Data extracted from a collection
--------------------------------------------------

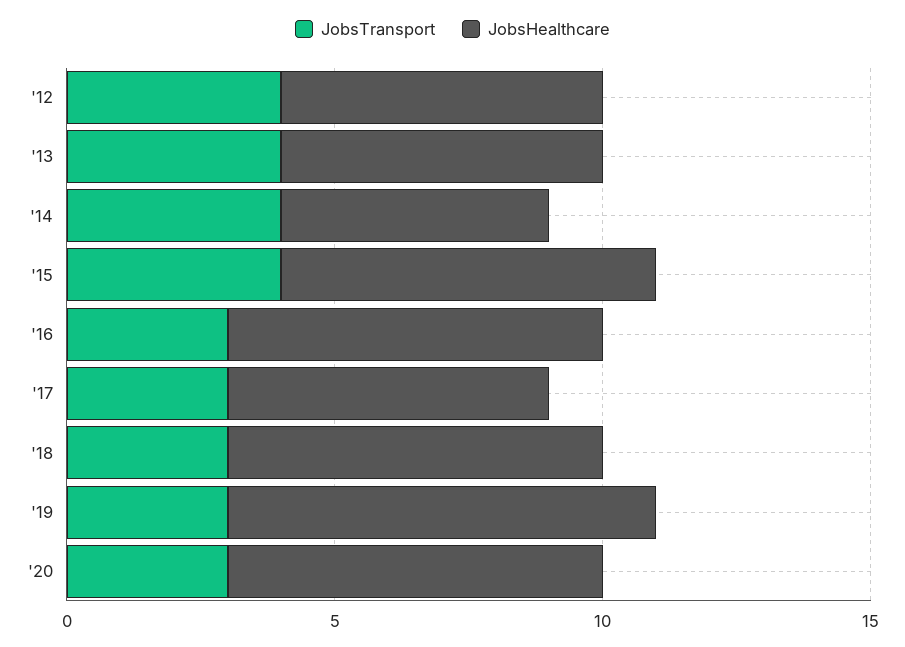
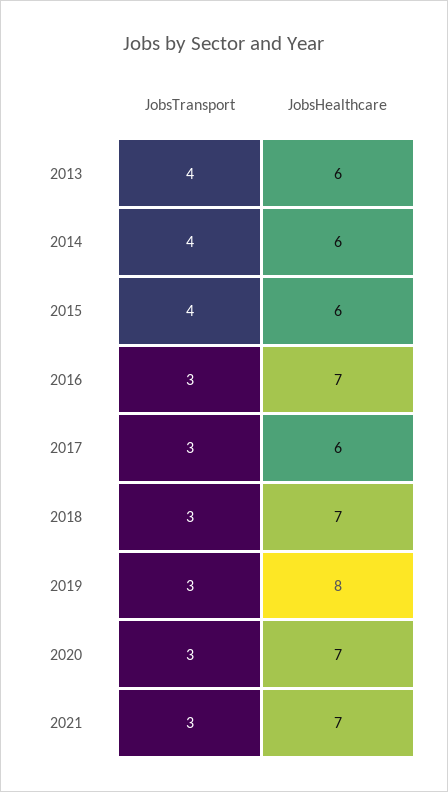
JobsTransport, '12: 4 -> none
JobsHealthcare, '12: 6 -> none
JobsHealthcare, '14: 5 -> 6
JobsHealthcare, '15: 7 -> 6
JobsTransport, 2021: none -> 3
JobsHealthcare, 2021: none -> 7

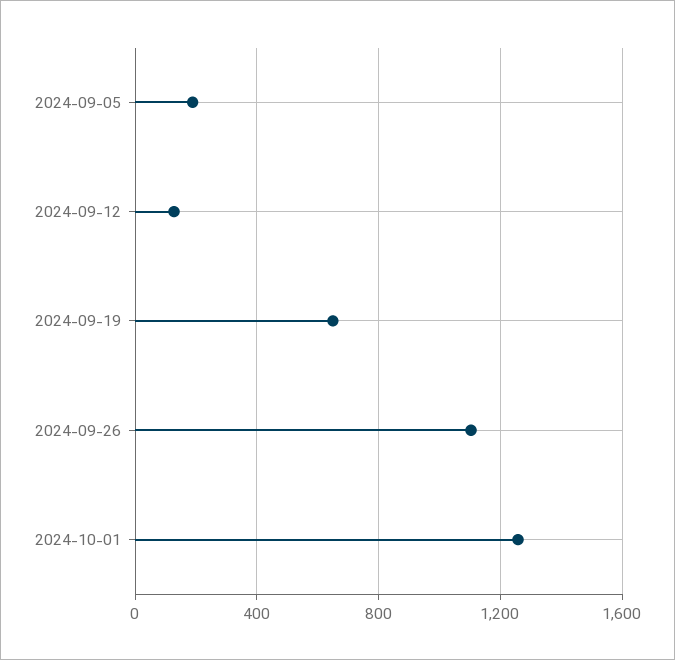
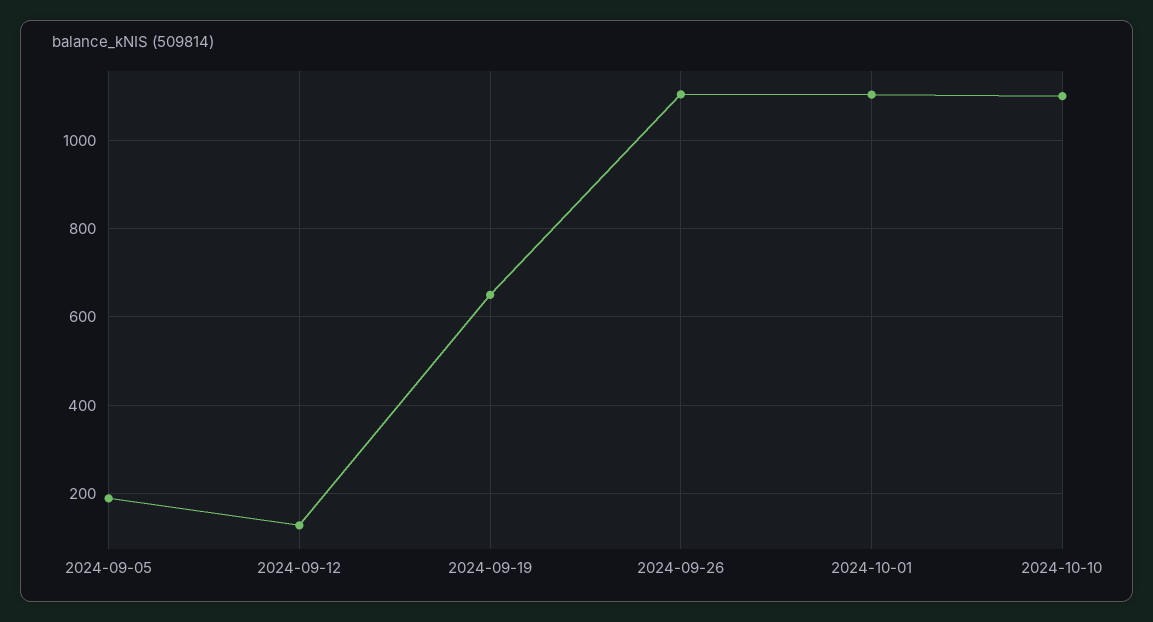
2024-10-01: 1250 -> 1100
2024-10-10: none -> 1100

--------------------------------------------------

**WHAT IS BEING ASKED**
Each line above should be written out again exactly, and no picture should appear in the copy.

**REPLY TO THE EXERCISE**
JobsTransport, '12: 4 -> none
JobsHealthcare, '12: 6 -> none
JobsHealthcare, '14: 5 -> 6
JobsHealthcare, '15: 7 -> 6
JobsTransport, 2021: none -> 3
JobsHealthcare, 2021: none -> 7

2024-10-01: 1250 -> 1100
2024-10-10: none -> 1100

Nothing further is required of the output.